▶ **Instructions for the task**: Please write out the listing beneath this sentence exactly, from its first line to the line with "you see fit", and stop there.

▶ **Provided records**:
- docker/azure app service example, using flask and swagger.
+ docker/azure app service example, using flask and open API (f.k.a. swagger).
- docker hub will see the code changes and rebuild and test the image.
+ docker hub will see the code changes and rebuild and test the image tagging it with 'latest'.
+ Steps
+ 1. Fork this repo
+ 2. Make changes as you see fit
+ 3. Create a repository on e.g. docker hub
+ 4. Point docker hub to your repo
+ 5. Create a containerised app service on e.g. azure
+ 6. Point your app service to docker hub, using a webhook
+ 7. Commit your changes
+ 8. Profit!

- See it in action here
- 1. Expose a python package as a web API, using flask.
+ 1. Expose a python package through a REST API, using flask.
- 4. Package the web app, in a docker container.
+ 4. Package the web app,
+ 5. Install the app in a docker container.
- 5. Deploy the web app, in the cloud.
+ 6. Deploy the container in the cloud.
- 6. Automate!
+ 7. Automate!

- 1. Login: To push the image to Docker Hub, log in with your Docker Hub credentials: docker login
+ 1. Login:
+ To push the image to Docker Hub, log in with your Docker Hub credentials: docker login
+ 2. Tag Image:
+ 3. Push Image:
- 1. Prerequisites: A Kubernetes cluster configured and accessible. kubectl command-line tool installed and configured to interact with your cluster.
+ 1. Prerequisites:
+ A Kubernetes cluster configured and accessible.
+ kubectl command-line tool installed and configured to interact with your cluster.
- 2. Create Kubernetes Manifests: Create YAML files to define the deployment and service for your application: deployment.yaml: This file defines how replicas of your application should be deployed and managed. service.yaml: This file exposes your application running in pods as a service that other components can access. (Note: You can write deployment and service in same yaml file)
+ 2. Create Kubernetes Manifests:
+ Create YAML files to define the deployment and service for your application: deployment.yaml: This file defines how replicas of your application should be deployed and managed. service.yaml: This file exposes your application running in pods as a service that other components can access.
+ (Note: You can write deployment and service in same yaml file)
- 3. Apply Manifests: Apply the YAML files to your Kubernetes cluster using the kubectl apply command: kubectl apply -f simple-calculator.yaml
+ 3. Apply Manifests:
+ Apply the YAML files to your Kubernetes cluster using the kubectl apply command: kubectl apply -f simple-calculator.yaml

▶ **Result for this exercise**:
- docker/azure app service example, using flask and swagger.
+ docker/azure app service example, using flask and open API (f.k.a. swagger).
- docker hub will see the code changes and rebuild and test the image.
+ docker hub will see the code changes and rebuild and test the image tagging it with 'latest'.
+ Steps
+ 1. Fork this repo
+ 2. Make changes as you see fit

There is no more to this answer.